What is being asked
Go to the line containing "Any creature that" in the records below and print it and every following line exactly, on through the line containing "- When an undead", then stop.

[Detected change data]

****

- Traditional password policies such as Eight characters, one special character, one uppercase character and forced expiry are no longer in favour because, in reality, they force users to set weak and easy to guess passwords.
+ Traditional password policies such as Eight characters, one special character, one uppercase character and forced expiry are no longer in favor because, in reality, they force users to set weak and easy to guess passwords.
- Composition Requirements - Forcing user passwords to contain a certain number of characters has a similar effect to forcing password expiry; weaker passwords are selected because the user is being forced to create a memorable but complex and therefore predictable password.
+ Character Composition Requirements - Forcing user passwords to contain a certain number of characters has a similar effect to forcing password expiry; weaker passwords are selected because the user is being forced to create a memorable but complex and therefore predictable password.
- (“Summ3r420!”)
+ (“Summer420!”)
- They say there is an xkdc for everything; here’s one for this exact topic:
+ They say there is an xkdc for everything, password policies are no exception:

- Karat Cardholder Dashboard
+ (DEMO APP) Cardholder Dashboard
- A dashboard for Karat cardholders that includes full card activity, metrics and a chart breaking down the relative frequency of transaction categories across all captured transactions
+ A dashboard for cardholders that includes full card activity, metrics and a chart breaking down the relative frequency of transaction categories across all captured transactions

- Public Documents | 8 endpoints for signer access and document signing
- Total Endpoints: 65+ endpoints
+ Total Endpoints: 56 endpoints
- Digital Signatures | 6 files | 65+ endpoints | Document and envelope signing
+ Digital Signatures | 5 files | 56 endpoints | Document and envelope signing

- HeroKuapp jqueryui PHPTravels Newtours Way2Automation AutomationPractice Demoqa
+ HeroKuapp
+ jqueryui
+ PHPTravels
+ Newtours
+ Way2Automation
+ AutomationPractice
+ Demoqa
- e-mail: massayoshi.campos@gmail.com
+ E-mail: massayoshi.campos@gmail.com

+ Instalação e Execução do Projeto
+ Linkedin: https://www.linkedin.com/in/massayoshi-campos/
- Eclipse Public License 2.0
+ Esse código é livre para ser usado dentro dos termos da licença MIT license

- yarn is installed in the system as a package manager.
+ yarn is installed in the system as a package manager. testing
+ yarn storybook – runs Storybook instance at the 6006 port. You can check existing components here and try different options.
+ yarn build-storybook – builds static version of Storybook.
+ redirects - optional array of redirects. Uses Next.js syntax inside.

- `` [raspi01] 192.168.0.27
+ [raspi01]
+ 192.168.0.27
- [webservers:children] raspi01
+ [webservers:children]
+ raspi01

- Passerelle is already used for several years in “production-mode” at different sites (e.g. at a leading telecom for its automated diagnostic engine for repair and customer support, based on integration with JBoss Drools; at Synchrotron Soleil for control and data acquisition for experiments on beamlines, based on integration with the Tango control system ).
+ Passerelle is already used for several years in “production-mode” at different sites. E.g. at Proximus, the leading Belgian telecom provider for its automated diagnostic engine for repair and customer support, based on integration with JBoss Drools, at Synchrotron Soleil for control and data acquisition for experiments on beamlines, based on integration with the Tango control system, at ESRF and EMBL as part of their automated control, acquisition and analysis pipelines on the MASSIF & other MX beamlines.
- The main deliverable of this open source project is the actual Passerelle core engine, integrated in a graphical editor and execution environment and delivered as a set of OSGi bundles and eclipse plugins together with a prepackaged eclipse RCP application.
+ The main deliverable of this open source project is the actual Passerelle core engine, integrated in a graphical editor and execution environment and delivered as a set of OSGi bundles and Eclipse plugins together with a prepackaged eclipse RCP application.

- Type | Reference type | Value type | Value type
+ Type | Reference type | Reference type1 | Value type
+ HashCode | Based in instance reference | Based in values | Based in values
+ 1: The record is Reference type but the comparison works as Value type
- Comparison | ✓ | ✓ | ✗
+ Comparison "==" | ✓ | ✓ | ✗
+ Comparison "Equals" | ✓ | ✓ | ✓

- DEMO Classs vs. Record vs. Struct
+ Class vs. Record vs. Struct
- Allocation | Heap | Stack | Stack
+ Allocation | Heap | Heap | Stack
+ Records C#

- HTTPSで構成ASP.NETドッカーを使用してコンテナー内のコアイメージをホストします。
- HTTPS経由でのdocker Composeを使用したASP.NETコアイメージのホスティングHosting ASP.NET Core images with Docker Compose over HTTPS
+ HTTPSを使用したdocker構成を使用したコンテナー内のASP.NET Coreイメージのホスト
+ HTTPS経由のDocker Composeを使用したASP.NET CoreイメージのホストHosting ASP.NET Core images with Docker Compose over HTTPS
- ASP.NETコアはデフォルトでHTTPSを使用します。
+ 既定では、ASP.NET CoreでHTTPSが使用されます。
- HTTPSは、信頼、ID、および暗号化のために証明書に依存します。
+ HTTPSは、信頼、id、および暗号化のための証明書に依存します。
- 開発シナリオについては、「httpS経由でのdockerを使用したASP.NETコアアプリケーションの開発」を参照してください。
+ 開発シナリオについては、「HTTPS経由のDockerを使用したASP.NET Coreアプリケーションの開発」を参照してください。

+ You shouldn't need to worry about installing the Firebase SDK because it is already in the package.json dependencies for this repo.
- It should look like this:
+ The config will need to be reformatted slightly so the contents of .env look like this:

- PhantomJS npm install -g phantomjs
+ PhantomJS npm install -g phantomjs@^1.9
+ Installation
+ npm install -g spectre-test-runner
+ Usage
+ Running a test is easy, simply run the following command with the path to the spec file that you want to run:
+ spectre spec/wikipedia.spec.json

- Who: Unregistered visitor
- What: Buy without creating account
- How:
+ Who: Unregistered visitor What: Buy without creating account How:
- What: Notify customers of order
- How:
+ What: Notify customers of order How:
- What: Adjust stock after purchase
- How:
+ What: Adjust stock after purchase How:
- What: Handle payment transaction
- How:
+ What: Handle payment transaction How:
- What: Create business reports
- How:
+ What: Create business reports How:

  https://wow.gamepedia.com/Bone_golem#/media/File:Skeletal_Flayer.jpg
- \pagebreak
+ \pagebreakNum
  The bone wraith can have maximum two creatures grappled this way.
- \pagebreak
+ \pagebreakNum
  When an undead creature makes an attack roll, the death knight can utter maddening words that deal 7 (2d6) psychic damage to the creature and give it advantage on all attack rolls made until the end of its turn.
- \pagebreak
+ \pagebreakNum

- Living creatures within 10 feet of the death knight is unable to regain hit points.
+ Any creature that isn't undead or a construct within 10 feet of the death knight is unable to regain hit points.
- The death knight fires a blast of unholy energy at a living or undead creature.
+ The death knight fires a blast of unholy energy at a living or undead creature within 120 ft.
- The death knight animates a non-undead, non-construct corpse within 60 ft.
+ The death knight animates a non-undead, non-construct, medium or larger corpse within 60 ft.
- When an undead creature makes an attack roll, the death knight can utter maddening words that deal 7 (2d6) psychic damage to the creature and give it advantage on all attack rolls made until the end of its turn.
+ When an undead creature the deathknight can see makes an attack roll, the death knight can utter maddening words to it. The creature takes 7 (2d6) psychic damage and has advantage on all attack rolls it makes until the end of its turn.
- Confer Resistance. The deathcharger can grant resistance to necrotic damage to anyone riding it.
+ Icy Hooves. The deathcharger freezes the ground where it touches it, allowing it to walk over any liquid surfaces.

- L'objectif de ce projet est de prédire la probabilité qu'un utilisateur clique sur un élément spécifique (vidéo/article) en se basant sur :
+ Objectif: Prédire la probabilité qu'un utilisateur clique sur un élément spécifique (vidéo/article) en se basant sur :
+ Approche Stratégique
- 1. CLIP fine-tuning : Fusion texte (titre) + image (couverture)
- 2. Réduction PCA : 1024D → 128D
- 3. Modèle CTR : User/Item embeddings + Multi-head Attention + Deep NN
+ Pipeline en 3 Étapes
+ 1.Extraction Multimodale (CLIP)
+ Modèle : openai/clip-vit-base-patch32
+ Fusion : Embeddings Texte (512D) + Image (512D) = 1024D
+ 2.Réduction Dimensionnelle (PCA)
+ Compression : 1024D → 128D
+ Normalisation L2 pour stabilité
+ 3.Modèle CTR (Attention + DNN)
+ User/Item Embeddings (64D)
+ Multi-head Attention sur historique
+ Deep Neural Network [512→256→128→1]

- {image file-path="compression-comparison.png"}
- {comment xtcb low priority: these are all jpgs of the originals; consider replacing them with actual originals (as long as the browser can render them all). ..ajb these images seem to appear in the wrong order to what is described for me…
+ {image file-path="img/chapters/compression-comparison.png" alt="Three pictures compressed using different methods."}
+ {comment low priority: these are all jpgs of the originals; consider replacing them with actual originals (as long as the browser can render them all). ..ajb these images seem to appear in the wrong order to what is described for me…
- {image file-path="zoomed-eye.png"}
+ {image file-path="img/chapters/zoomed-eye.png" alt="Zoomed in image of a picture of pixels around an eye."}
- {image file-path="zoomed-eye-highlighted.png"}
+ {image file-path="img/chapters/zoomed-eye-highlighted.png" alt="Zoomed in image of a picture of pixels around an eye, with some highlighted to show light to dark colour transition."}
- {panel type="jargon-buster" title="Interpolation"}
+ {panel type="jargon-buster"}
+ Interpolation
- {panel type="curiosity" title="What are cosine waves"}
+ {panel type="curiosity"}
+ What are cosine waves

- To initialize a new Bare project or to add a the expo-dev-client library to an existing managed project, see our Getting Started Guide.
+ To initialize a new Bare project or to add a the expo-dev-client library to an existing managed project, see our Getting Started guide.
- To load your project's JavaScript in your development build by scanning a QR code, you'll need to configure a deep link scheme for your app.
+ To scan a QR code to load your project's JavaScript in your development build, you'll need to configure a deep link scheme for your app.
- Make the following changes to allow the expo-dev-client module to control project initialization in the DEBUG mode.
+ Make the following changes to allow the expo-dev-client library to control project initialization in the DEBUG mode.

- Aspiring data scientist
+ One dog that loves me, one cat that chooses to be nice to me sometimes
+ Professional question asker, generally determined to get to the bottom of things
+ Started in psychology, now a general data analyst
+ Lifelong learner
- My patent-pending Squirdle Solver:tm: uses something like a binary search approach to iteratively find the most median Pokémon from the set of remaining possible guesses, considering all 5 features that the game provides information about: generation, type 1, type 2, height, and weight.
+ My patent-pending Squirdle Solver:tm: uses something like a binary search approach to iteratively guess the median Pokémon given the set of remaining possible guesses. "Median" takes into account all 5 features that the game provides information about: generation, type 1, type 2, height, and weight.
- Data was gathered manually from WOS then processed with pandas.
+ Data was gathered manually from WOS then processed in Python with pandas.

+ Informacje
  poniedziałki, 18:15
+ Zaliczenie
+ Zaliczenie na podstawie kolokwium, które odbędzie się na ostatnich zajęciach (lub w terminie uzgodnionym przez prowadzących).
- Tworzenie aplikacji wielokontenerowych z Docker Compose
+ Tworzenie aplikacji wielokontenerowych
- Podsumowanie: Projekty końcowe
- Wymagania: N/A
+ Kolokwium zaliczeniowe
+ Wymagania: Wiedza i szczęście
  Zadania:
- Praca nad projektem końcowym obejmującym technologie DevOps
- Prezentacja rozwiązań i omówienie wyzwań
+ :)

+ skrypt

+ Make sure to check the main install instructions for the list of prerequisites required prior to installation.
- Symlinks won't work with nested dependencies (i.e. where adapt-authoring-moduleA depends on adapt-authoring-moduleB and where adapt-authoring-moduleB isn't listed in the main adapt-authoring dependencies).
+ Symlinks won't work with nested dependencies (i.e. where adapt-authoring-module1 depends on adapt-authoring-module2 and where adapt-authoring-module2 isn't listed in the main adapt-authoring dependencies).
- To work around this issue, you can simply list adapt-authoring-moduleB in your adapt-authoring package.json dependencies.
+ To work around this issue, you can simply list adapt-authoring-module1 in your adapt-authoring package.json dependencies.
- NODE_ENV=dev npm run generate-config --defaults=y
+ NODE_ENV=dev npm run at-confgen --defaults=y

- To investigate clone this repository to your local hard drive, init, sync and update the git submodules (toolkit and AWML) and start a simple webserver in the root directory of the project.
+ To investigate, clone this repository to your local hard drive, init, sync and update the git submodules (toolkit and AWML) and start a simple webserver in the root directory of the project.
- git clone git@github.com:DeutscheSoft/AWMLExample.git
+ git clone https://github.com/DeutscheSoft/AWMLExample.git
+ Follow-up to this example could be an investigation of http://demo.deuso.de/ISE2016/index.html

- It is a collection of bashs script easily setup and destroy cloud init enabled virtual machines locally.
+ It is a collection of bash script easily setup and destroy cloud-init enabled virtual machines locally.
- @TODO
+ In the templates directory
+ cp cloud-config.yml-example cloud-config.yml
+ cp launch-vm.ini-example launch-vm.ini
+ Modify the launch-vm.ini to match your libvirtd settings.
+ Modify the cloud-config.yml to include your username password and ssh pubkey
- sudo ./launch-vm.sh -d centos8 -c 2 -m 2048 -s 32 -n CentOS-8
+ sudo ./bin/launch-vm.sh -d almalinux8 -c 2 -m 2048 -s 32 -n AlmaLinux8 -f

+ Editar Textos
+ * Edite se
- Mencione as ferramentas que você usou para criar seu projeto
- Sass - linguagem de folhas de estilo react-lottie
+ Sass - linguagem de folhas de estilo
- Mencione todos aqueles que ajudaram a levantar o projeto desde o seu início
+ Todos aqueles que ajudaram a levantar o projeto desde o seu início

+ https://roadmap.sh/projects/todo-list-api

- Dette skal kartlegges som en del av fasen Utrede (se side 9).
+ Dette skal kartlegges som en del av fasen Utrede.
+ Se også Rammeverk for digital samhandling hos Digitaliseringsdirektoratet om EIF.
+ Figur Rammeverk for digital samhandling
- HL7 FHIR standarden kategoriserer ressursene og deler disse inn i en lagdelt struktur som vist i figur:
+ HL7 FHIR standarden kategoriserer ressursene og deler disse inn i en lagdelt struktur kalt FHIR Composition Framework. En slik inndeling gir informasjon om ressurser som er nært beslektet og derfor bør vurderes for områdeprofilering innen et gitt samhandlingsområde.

****

Task response
+ Any creature that isn't undead or a construct within 10 feet of the death knight is unable to regain hit points.
- The death knight fires a blast of unholy energy at a living or undead creature.
+ The death knight fires a blast of unholy energy at a living or undead creature within 120 ft.
- The death knight animates a non-undead, non-construct corpse within 60 ft.
+ The death knight animates a non-undead, non-construct, medium or larger corpse within 60 ft.
- When an undead creature makes an attack roll, the death knight can utter maddening words that deal 7 (2d6) psychic damage to the creature and give it advantage on all attack rolls made until the end of its turn.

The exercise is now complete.